What needs to be done: From the entries below, reproduce exactly the lines from the one with "Doralynn Pesak | Region: East -> West" through the one with "filter: 政治面貌 = 群众 -> none", both included, without images.

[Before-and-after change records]
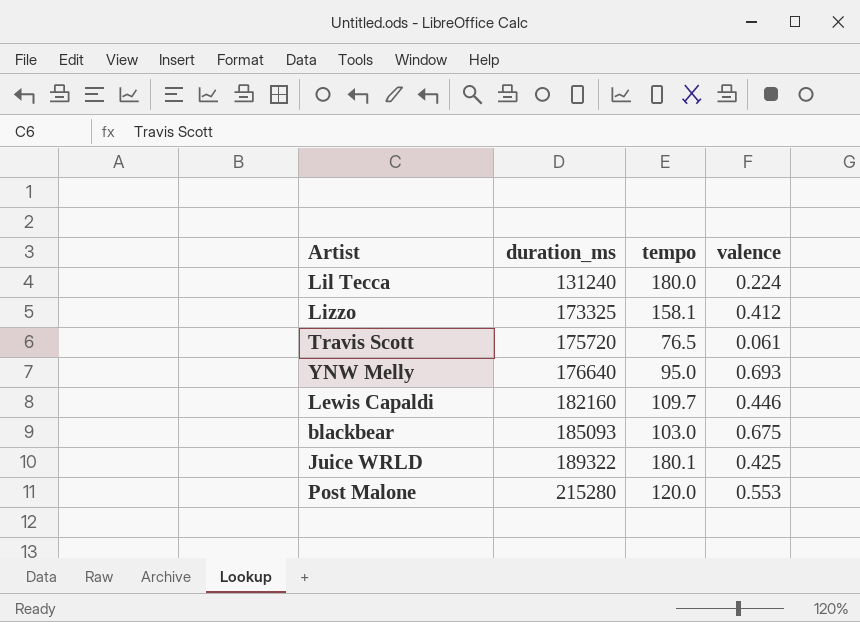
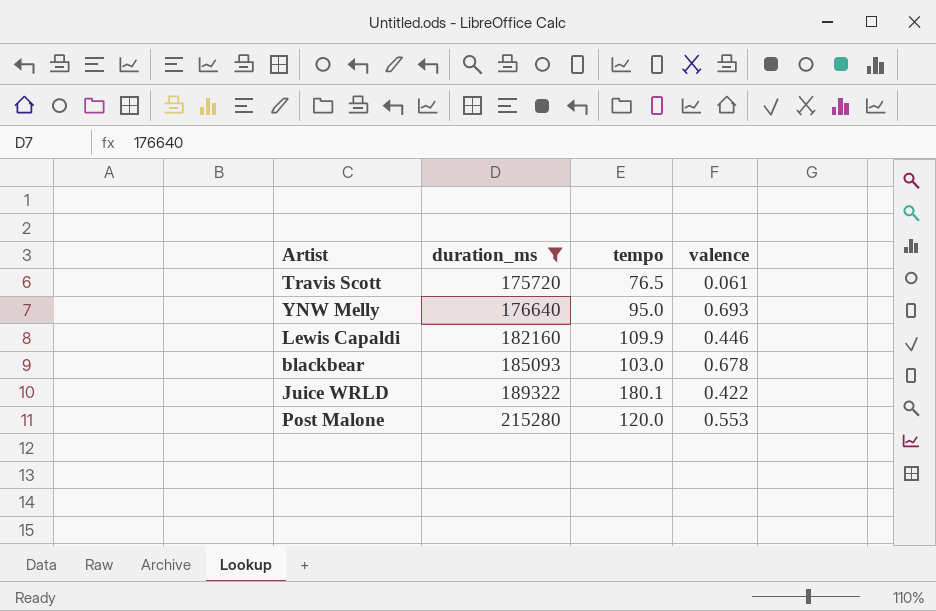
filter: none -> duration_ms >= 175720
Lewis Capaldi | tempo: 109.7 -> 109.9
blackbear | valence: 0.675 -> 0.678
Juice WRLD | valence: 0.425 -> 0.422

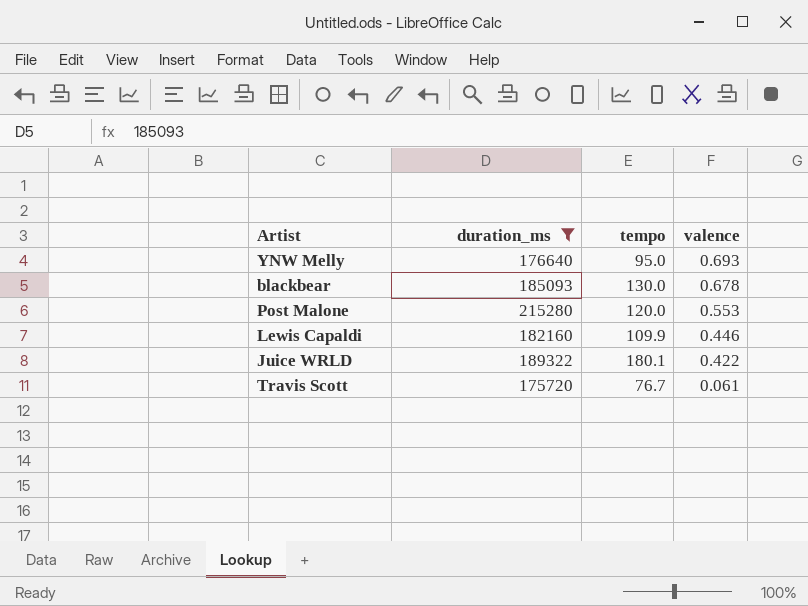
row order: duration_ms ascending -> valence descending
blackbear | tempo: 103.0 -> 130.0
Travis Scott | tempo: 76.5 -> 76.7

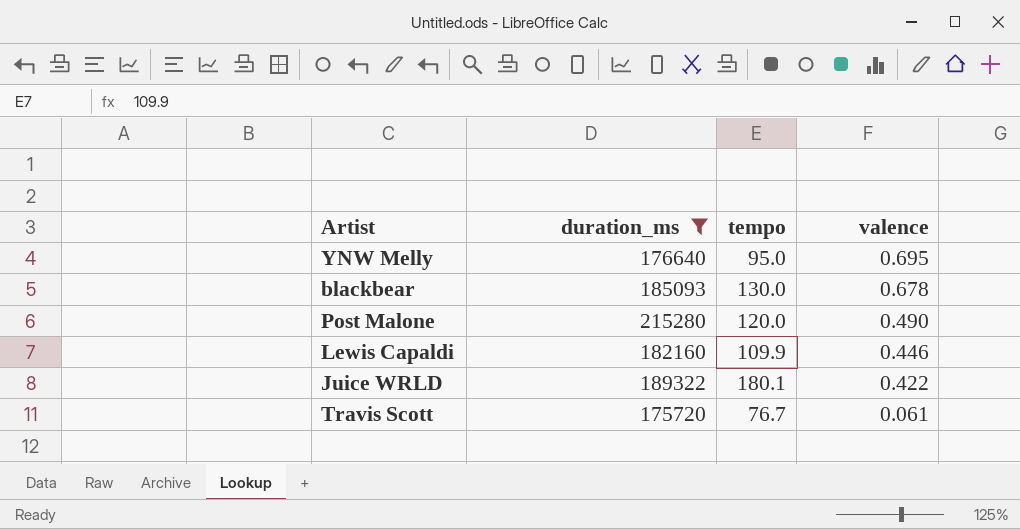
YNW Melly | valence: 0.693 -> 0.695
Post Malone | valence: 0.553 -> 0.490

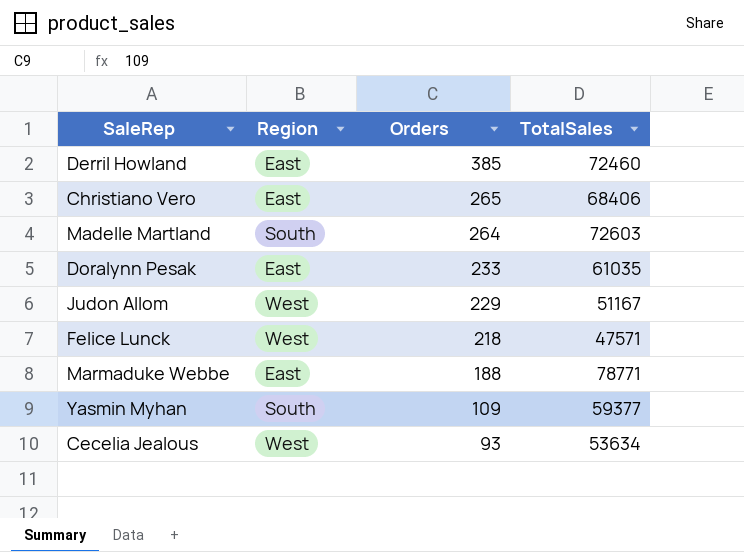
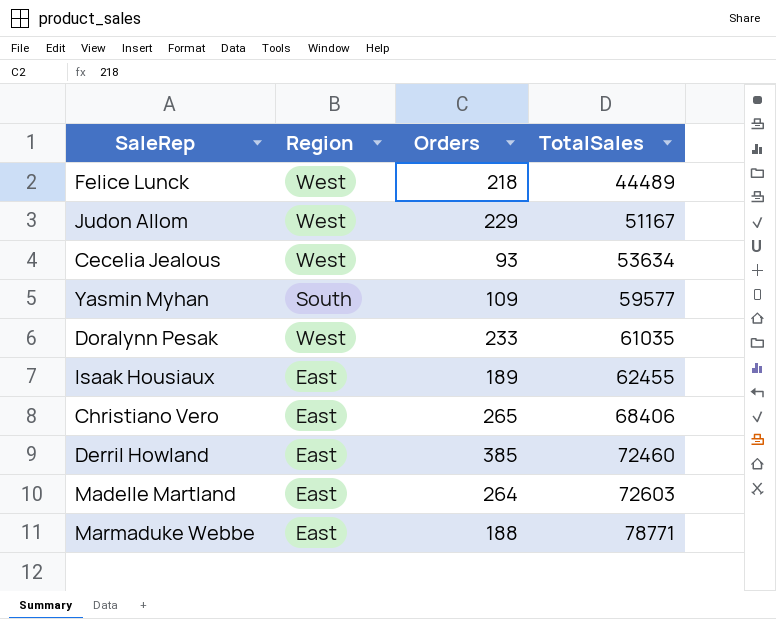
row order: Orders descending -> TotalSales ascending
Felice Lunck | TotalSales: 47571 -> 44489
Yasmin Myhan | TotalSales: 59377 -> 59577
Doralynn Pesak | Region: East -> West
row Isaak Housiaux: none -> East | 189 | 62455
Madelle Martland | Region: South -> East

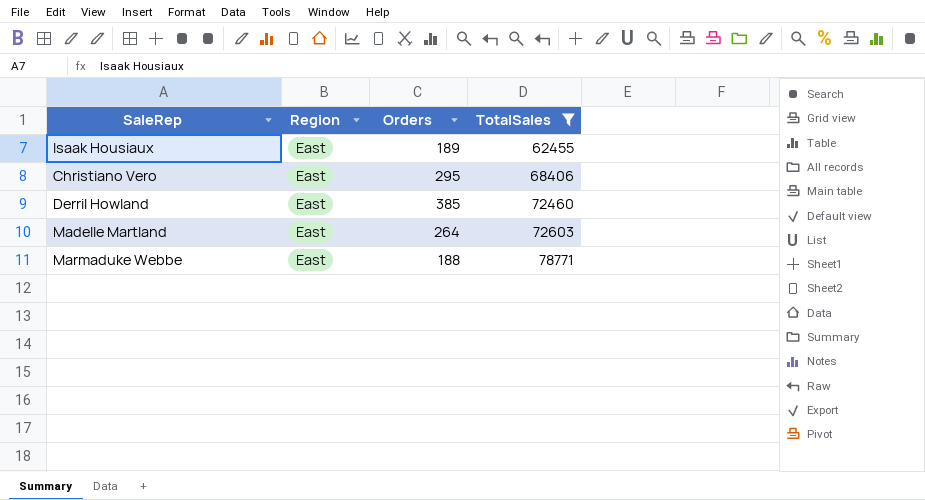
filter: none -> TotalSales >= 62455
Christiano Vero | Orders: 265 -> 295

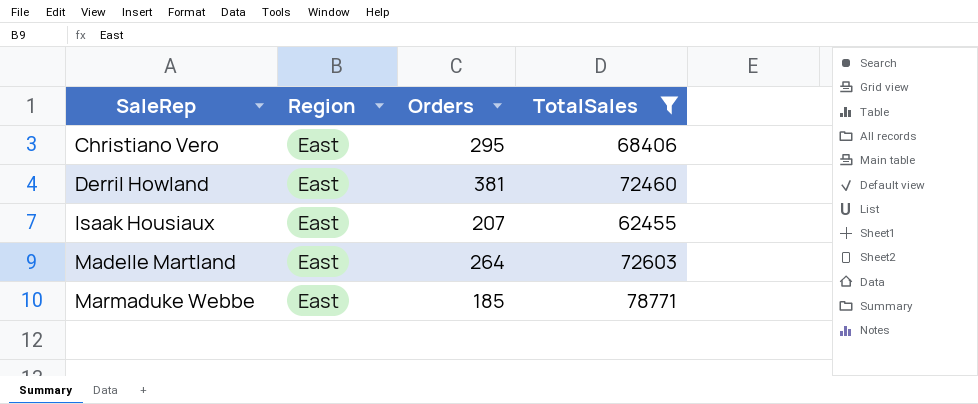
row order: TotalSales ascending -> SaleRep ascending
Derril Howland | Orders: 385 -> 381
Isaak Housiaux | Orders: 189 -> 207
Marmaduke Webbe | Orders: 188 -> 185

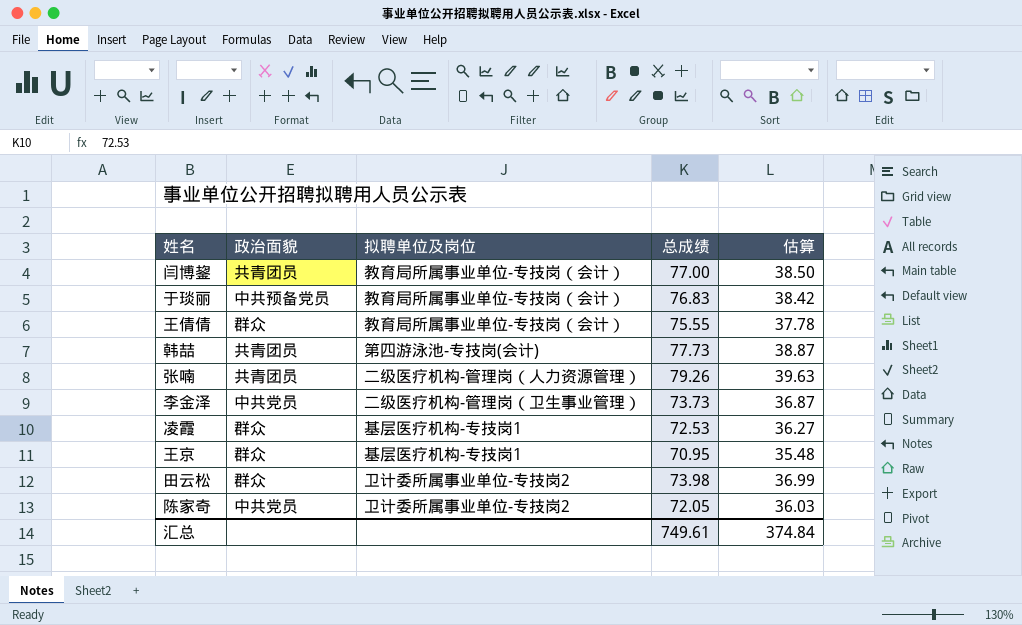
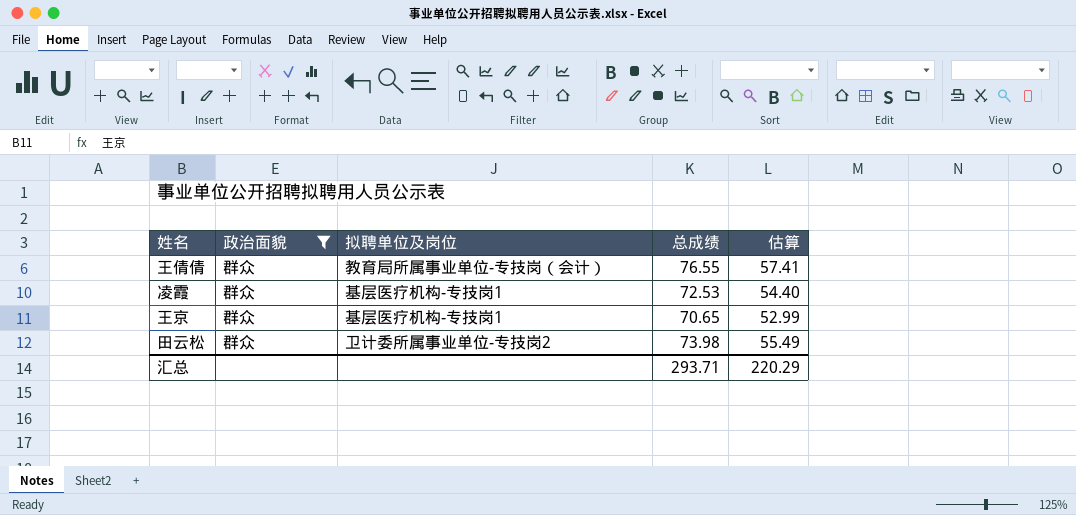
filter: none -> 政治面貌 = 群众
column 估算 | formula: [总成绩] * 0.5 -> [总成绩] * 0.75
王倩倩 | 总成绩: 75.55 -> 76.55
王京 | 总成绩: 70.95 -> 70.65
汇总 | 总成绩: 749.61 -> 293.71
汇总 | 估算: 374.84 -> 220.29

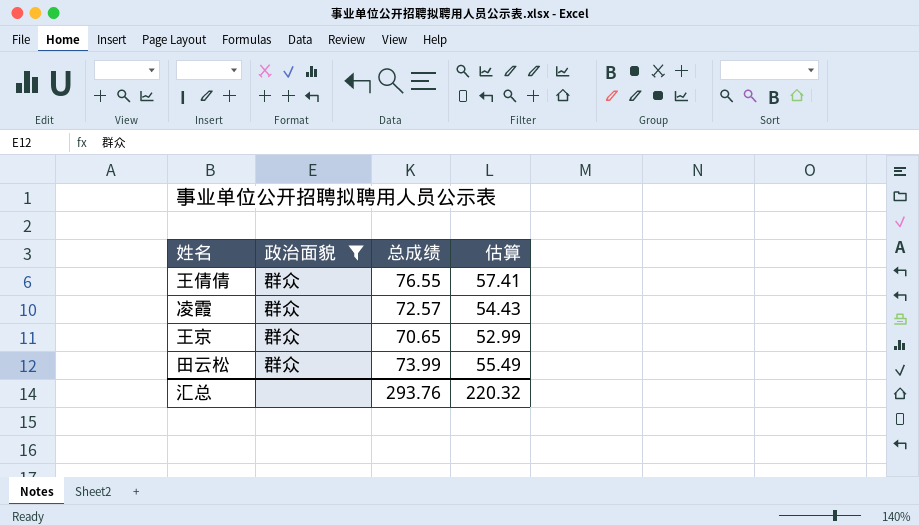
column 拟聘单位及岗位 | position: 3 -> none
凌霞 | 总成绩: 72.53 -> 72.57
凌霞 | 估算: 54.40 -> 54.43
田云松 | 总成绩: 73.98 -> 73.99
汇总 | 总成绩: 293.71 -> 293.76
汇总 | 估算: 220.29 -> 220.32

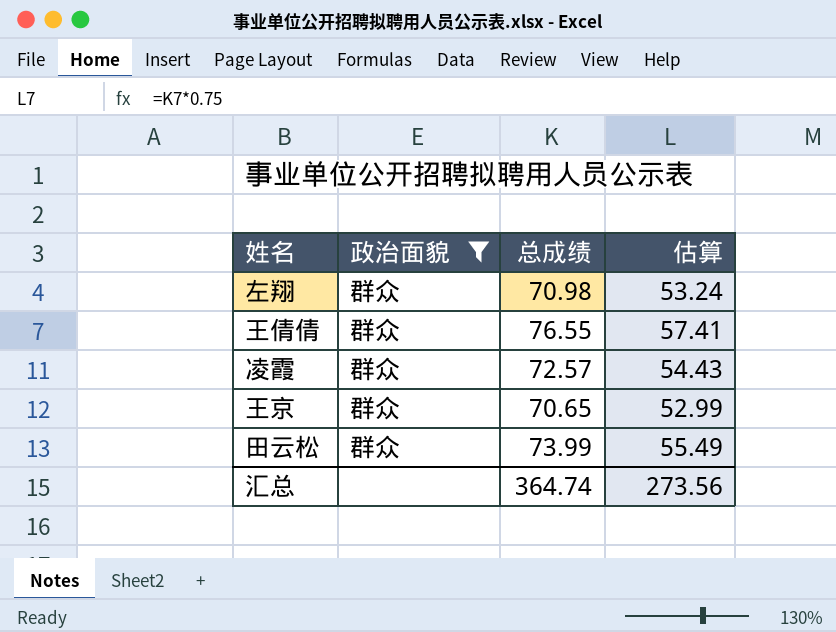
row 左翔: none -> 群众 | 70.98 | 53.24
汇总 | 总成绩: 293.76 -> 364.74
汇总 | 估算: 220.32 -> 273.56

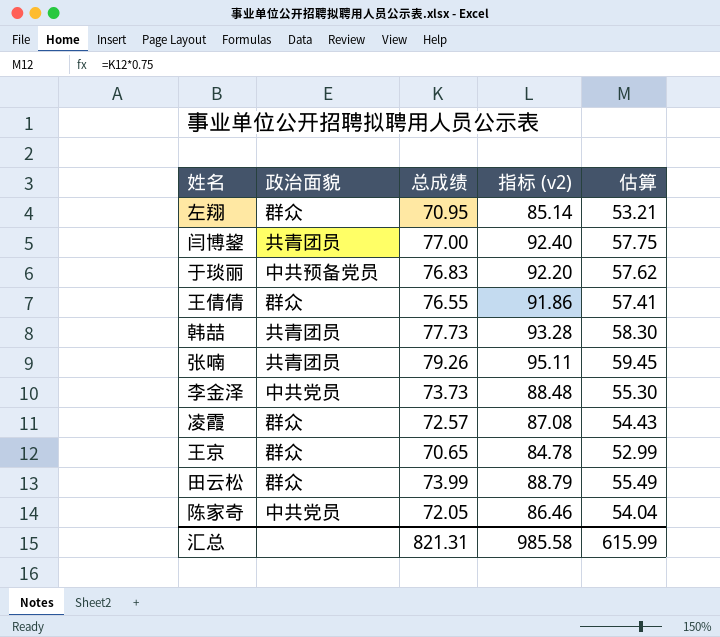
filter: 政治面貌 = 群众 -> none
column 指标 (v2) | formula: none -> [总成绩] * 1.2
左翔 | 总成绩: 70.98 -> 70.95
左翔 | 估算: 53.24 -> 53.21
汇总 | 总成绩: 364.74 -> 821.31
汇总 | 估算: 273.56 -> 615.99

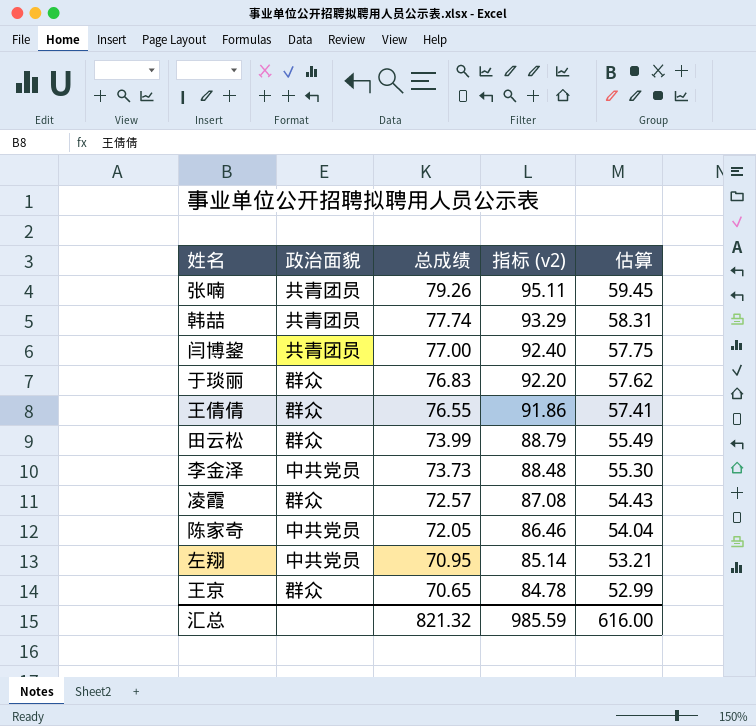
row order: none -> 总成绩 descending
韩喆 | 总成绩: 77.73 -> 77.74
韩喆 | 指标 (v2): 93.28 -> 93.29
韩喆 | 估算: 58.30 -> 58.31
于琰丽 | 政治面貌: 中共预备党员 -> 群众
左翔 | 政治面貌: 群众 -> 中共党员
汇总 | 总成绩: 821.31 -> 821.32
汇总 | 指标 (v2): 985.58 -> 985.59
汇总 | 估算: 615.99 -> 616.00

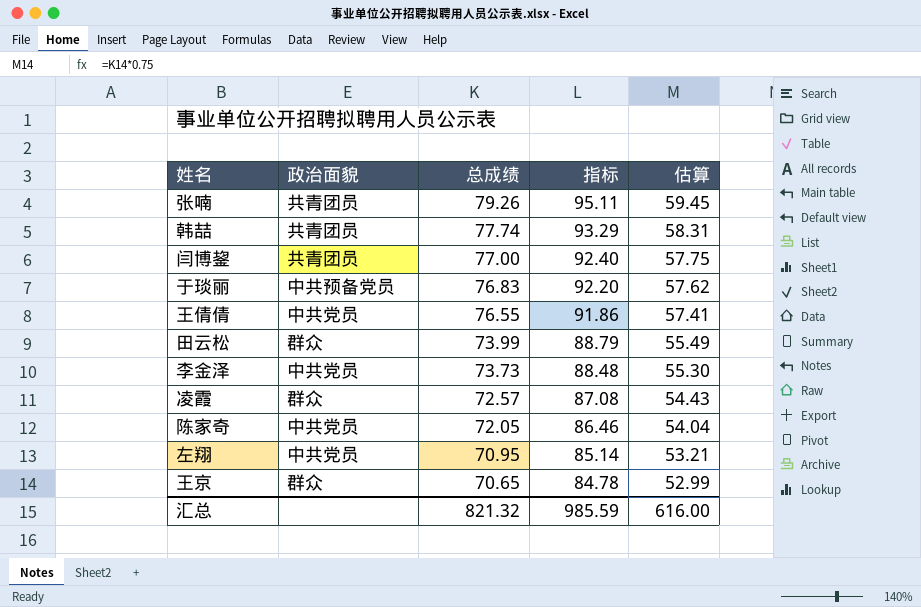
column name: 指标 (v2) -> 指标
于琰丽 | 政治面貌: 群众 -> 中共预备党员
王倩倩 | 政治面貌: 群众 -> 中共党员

Response below:
Doralynn Pesak | Region: East -> West
row Isaak Housiaux: none -> East | 189 | 62455
Madelle Martland | Region: South -> East

filter: none -> TotalSales >= 62455
Christiano Vero | Orders: 265 -> 295

row order: TotalSales ascending -> SaleRep ascending
Derril Howland | Orders: 385 -> 381
Isaak Housiaux | Orders: 189 -> 207
Marmaduke Webbe | Orders: 188 -> 185

filter: none -> 政治面貌 = 群众
column 估算 | formula: [总成绩] * 0.5 -> [总成绩] * 0.75
王倩倩 | 总成绩: 75.55 -> 76.55
王京 | 总成绩: 70.95 -> 70.65
汇总 | 总成绩: 749.61 -> 293.71
汇总 | 估算: 374.84 -> 220.29

column 拟聘单位及岗位 | position: 3 -> none
凌霞 | 总成绩: 72.53 -> 72.57
凌霞 | 估算: 54.40 -> 54.43
田云松 | 总成绩: 73.98 -> 73.99
汇总 | 总成绩: 293.71 -> 293.76
汇总 | 估算: 220.29 -> 220.32

row 左翔: none -> 群众 | 70.98 | 53.24
汇总 | 总成绩: 293.76 -> 364.74
汇总 | 估算: 220.32 -> 273.56

filter: 政治面貌 = 群众 -> none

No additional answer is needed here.